Prompt
Within the entries below, every line containing "传统专线" is to be copied.

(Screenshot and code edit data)
⟨
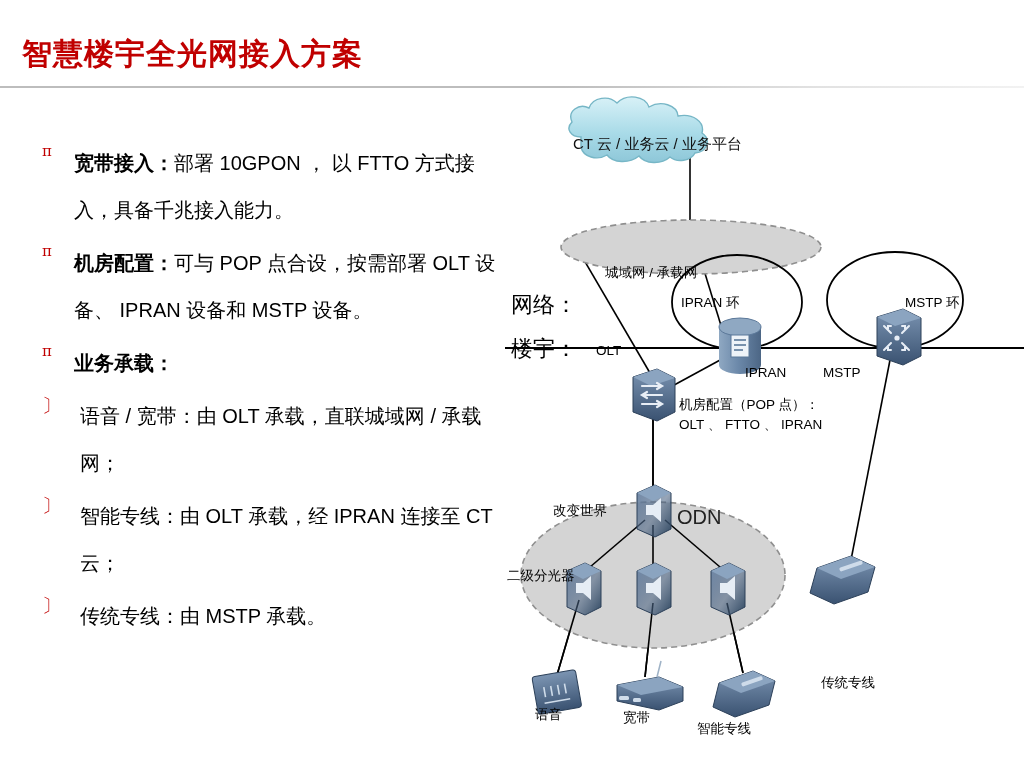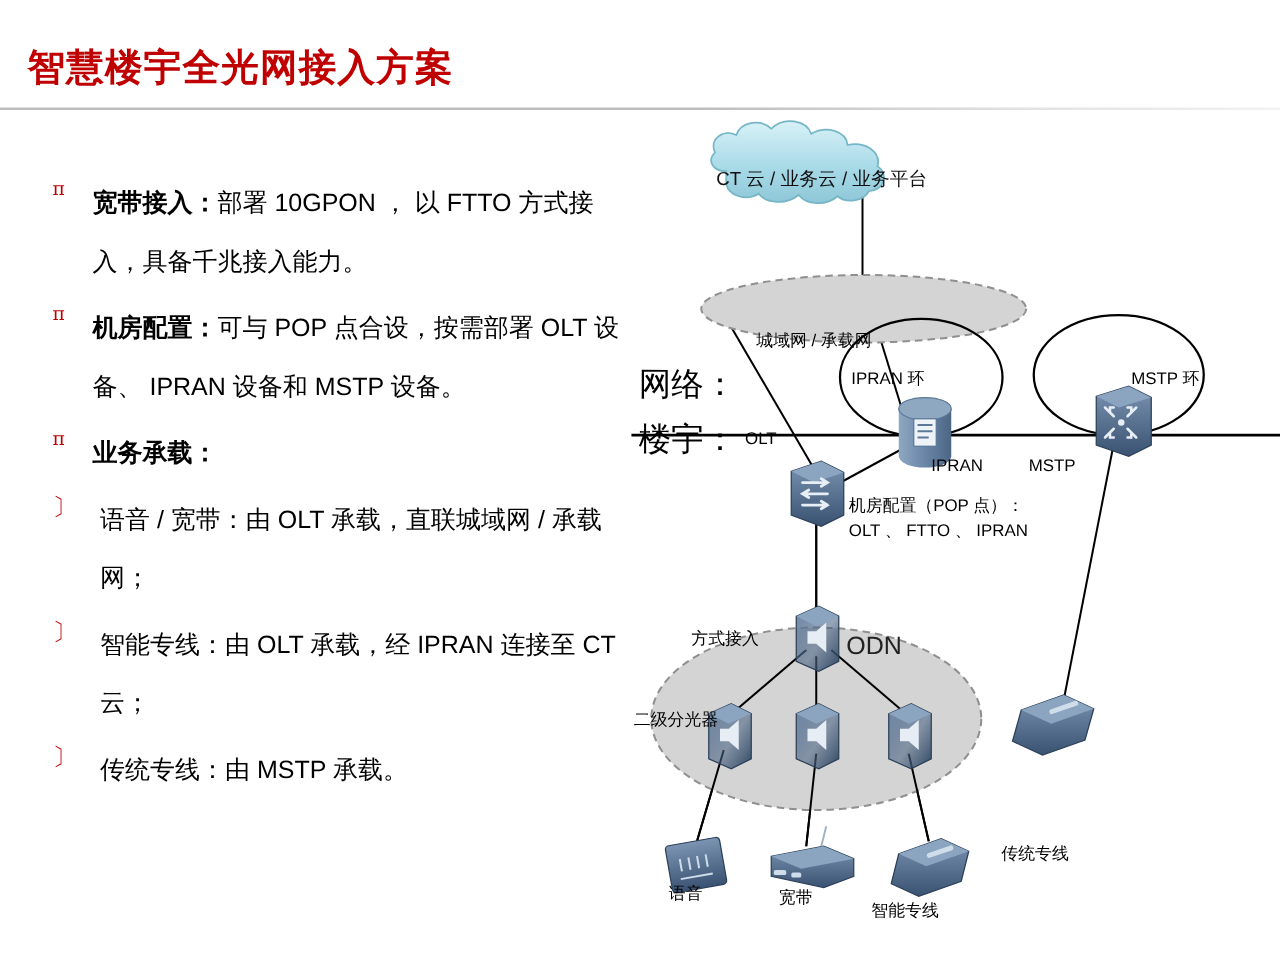--- a/index.html
+++ b/index.html
@@ -65,7 +65,7 @@
     position:absolute;font-size:13.5px;color:#000;
     white-space:nowrap;line-height:1.25;
   }
-  .dlabel.big{font-size:26px;}
+  .dlabel.big{font-size:22px;}
   .dlabel.cloudtxt{font-size:15px;color:#111;}
   .dlabel.odn{font-size:20px;color:#222;}
 </style>

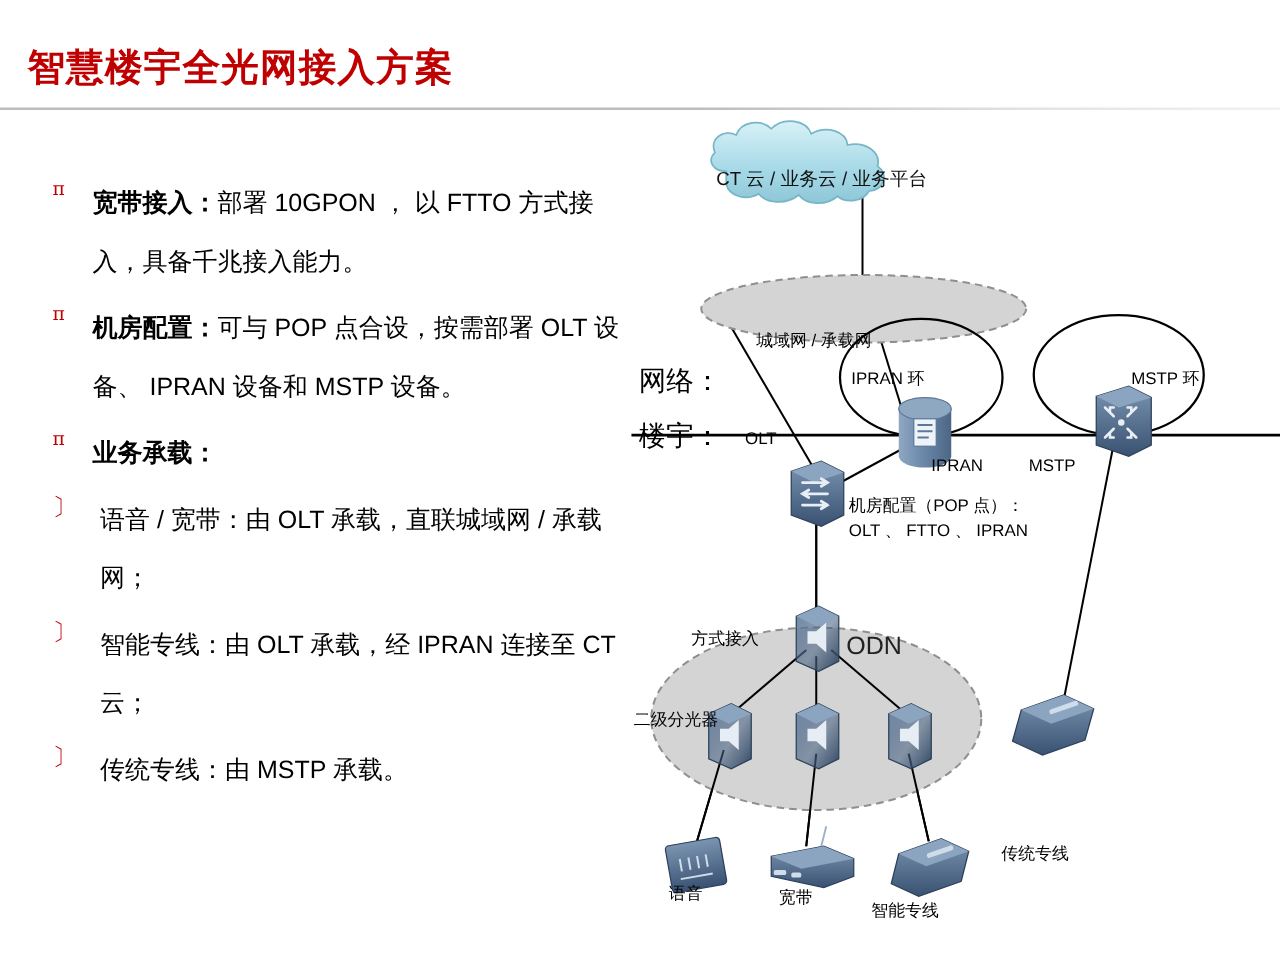--- a/index.html
+++ b/index.html
@@ -309,7 +309,7 @@
     <div class="dlabel" style="left:174px;top:302px;">机房配置（POP 点）：</div>
     <div class="dlabel" style="left:174px;top:322px;">OLT 、 FTTO 、 IPRAN</div>
 
-    <div class="dlabel" style="left:48px;top:408px;">方式接入</div>
+    <div class="dlabel" style="left:48px;top:408px;">改变世界</div>
     <div class="dlabel" style="left:2px;top:473px;">二级分光器</div>
     <div class="dlabel odn" style="left:172px;top:410px;">ODN</div>
 

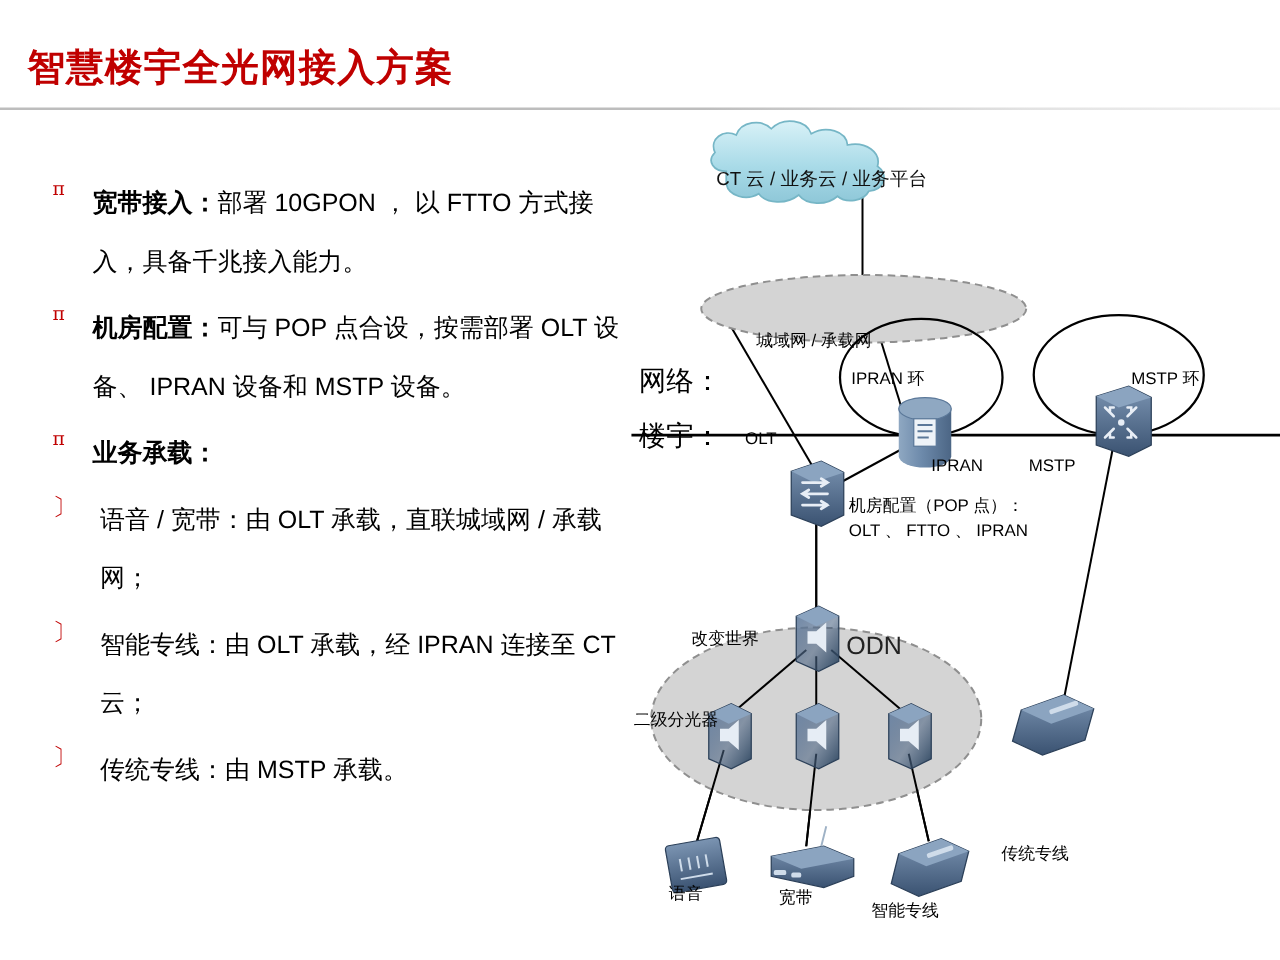--- a/index.html
+++ b/index.html
@@ -316,7 +316,7 @@
     <div class="dlabel" style="left:30px;top:612px;">语音</div>
     <div class="dlabel" style="left:118px;top:615px;">宽带</div>
     <div class="dlabel" style="left:192px;top:626px;">智能专线</div>
-    <div class="dlabel" style="left:296px;top:580px;">传统专线</div>
+    <div class="dlabel" style="left:316px;top:580px;">传统专线</div>
 
   </div>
⟩
Finished exercise
-    <div class="dlabel" style="left:296px;top:580px;">传统专线</div>
+    <div class="dlabel" style="left:316px;top:580px;">传统专线</div>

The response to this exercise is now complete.